But there is no analogue to that situation in human psychology, given how much we now know about self-deception, our conscious and unconscious mental machinery, and the increasing complexity of our values the more we think on them. We can, it's true, say that "the correct extrapolation of my fundamental values is what's right for me to do", but this doesn't guarantee whether value X is or is not a member of that set. The actual work of extrapolating human values (through moral arguments and other methods) still has to be done.

So practical objections to this sort of bullet-biting don't apply to this metaethics; are there any important theoretical objections?

EDIT: Changed "right" to "that-AI-right". Important clarification.

Comment author: TheOtherDave 01 February 2011 06:14:02PM 0 points [-]

Agreed that on EY's view (and my own), human "fundamental values" (1) have not yet been fully articulated/extrapolated; that we can't say with confidence whether X is in that set.

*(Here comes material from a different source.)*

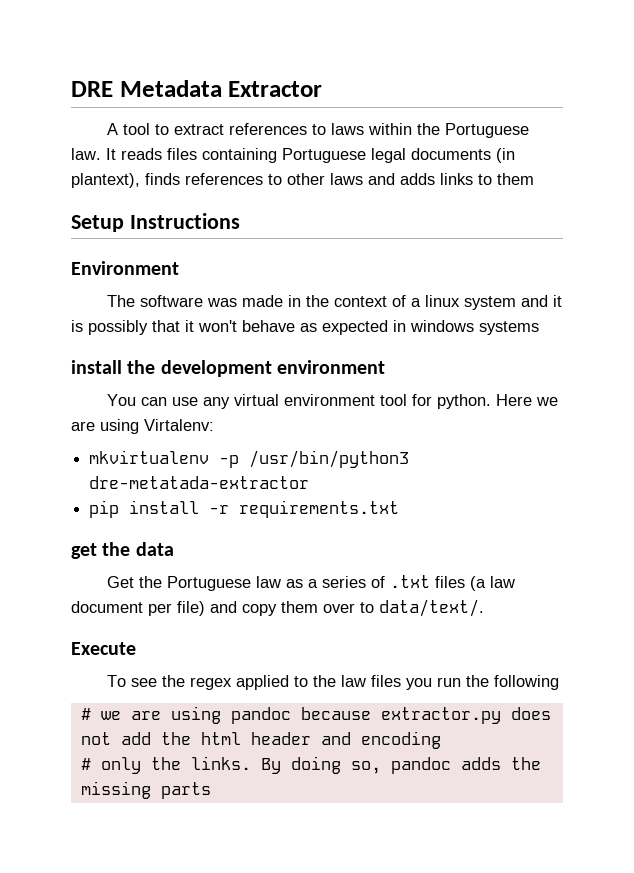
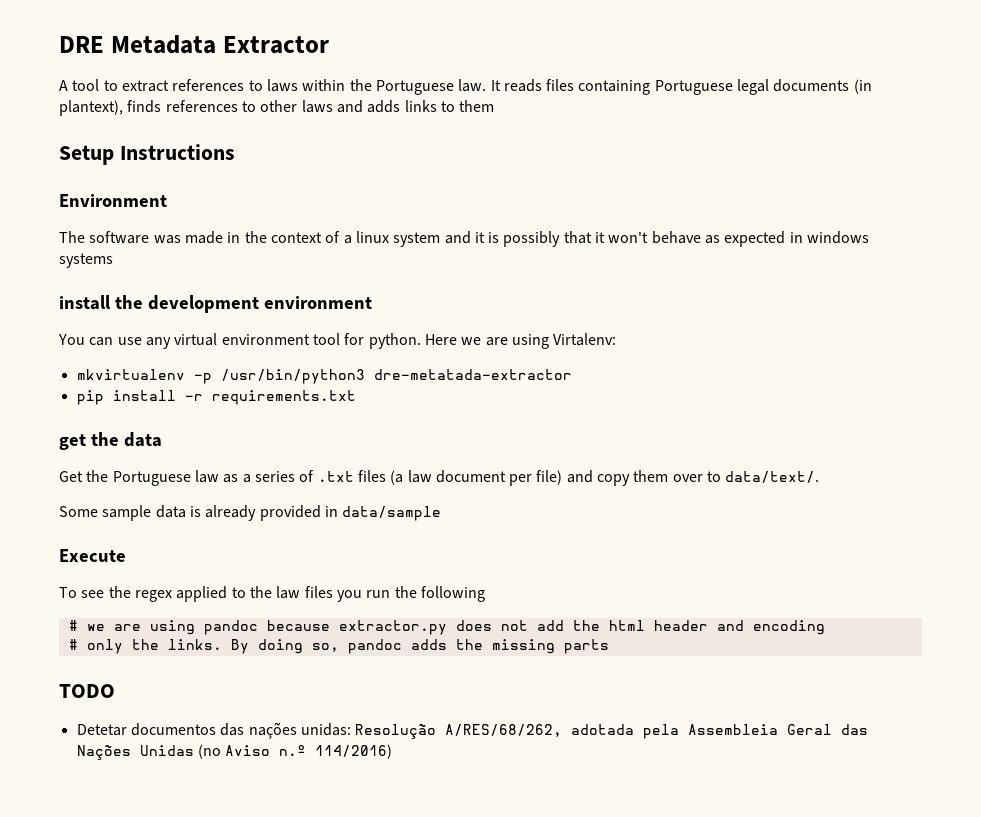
(484, 608) none -> [59,505,442,521] // Some sample data is already provided in data/sample
(211, 790) none -> [59,684,115,698] [76,722,869,739] [76,744,393,760] // TODO // Detetar documentos das nações unidas: Resolução A/RES/68/262, adotada pela Assembleia Geral das Nações Unidas (no Aviso n.º 114/2016)

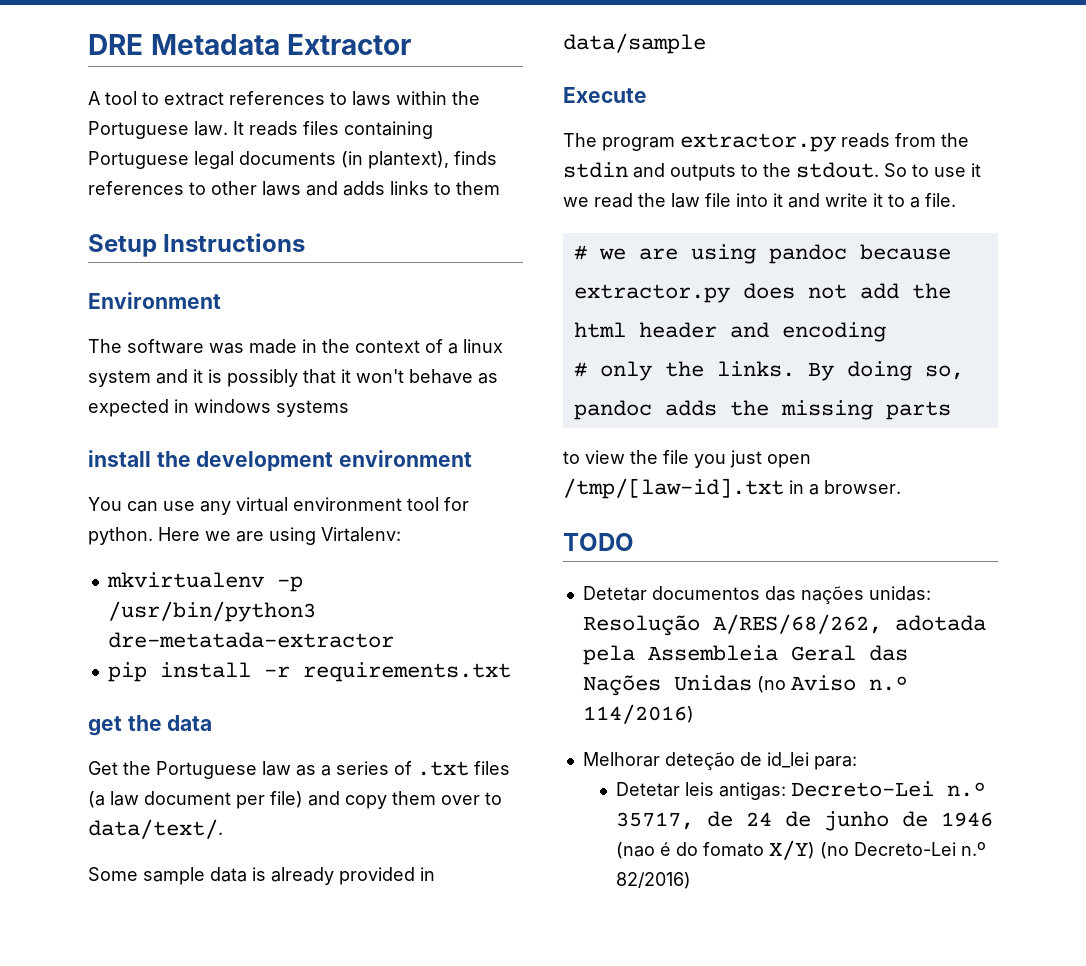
[59,586,485,602] To see the regex applied to the law files you run the following -> [563,133,969,152] [563,162,981,181] [563,193,956,208] The program extractor.py reads from the stdin and outputs to the stdout. So to use it we read the law file into it and write it to a file.
(609, 646) none -> [563,450,811,468] [563,478,901,499] // to view the file you just open /tmp/[law-id].txt in a browser.
(393, 751) none -> [582,752,857,770] [615,781,986,800] [615,811,993,831] [615,840,986,860] [615,872,691,889] // Melhorar deteção de id_lei para: // Detetar leis antigas: Decreto-Lei n.º 35717, de 24 de junho de 1946 (nao é do fomato X/Y) (no Decreto-Lei n.º 82/2016)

But AFAICT, EY rejects the idea (which you seem here to claim that he endorses?) that an AI with a simple utility function can be sure that maximizing that function is the right thing to do. It might believe that maximizing that function is the right thing to do, but it would be wrong. (2)

AFAICT this is precisely what RichardChappell considers implausible: the idea that unlike the AI, humans can correctly believe that maximizing their utility function is the right thing to do.

==

(1) Supposing there exist any such things, of which I am not convinced.

(2) Necessarily wrong, in fact, since on EY's view as I understand it there's one and only one right set of values, and humans currently implement it, and the set of values humans implement is irreducably complex and therefore cannot be captured by a simple utility function. Therefore, an AI maximizing a simple utility function is necessarily not doing the right thing on EY's view.

Comment author: orthonormal 01 February 2011 08:14:33PM *  0 points [-]

Sorry, I meant to use the two-place version; it wouldn't be what's right; what I meant is that the completely analogous concept of "that-AI-right" would consist simply of that utility function.

Comment author: TheOtherDave 01 February 2011 09:18:40PM 1 point [-]

To the extent that you are still talking about EY's views, I still don't think that's correct... I think he would reject the idea that "that-AI-right" is analogous to right, or that "right" is a 2-place predicate.

That said, given that this question has come up elsethread and I'm apparently in the minority, and given that I don't understand what all this talk of right adds to the discussion in the first place, it becomes increasingly likely that I've just misunderstood something.

In any case, I suspect we all agree that the AI's decisions are motivated by its simple utility function in a manner analogous to how human decisions are motivated by our (far more complex) utility function. What disagreement exists, if any, involves the talk of "right" that I'm happy to discard altogether.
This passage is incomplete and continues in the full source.